Sharable maps can then be produced using R. Maps are available as high resolution PDF files of the following core indicators at the county level: drug arrests, per capita income, overdose deaths, opioid prescriptions, unemployment, and buprenorphine prescription capacity by waiver. When producing sharable maps, each map should include variable label, data source, an appropriate legend, and a north arrow. For some states, the legend may need to be manually placed due to layout requirements.
For example, in the map of opioid prescription rates produced with R (Figure 3), a descriptive title, clear data source and legend, and north arrow are included. From this map you can see a dark red cluster in Southeast Indiana, showing high rates of prescriptions, and a yellow cluster in Northeast Indiana, showing low rates of prescriptions.

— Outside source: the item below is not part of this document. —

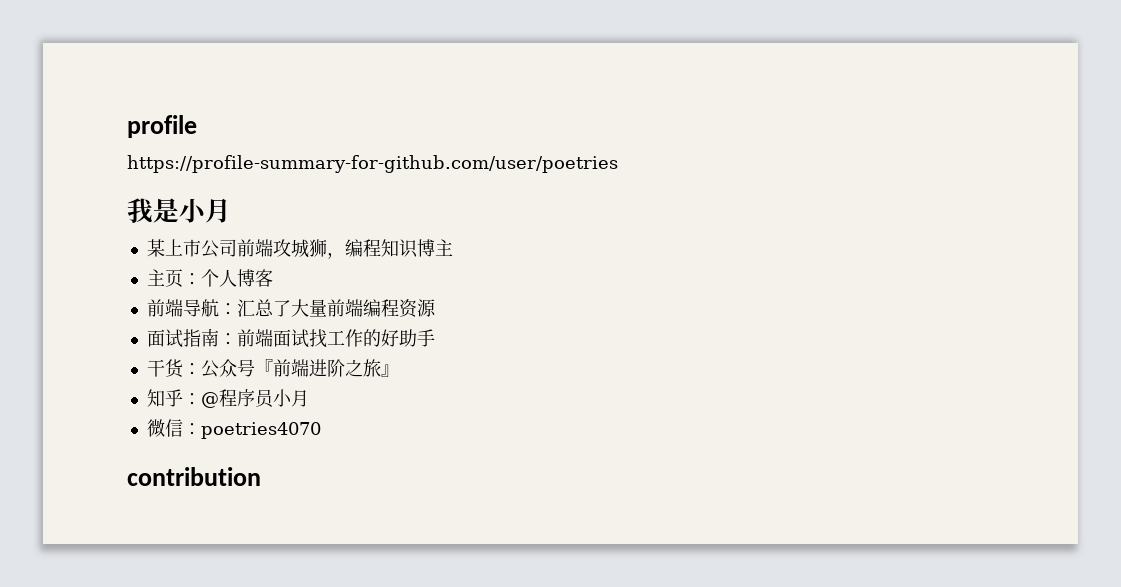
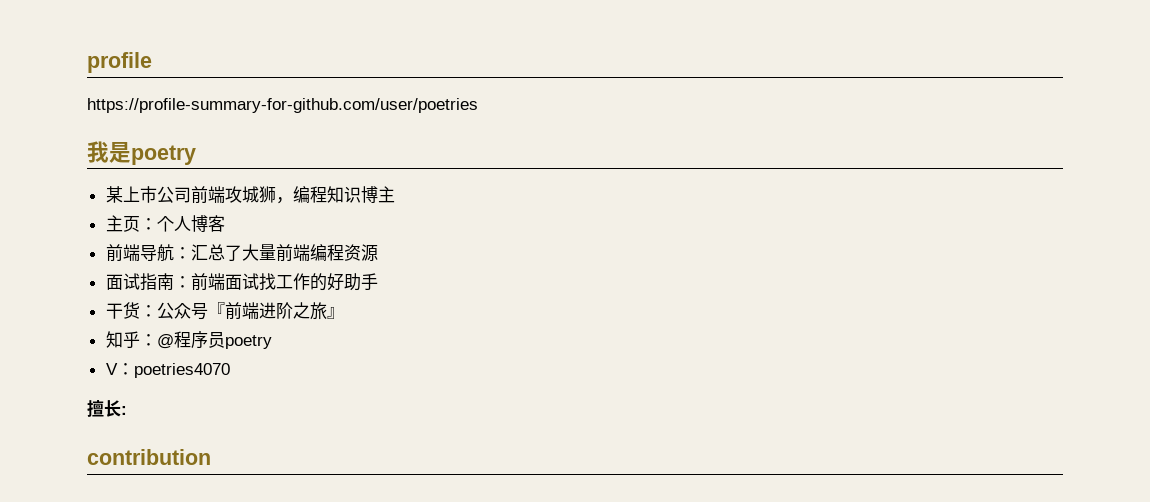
[179,198,231,223] 小月 -> [131,145,196,165] poetry
[272,389,309,407] [146,419,183,437] 小月 // 微信 -> [224,335,272,349] [105,363,118,375] poetry // V
(321, 430) none -> [87,400,127,417] // 擅长:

When determining how to categorize an indicator, quantile breaks and Jenks natural breaks are two common approaches. Although quantile categories may be more familiar to some audiences, this method assumes that the underlying distribution of the variable is symmetric. Therefore, the Jenks natural breaks algorithm with five classes may be more appropriate for many of the indicators used in these assessments.
Two programs in R Studio are available as resources . Both State_Heatmaps.R and National_Heatmaps.R have code to create a series of choropleth maps for the indicators in Table 1. Users can use these programs as a starting point for mapping and analyzing new indicators, with the advantage that R can do any necessary analyses.
Michigan Vulnerability Assessment Project
In planning their approach to the assessment, Michigan followed the model set by Van Handel et al. in 2016. Michigan had been thinking about the opioid issue for many months following the publication of CDC’s national vulnerability assessment, before the funding opportunity was available. They had already compiled their county-level data as part of their approach to selecting areas for setting up syringe services programs. As part of that work, they had also already formed about eight stakeholder groups for the purpose of obtaining data on the needs for these programs. These stakeholder groups, which included surveillance program staff, epidemiologists, and vital record epidemiologists, were leveraged to advise on statistical approaches and data elements to include for the vulnerability assessment.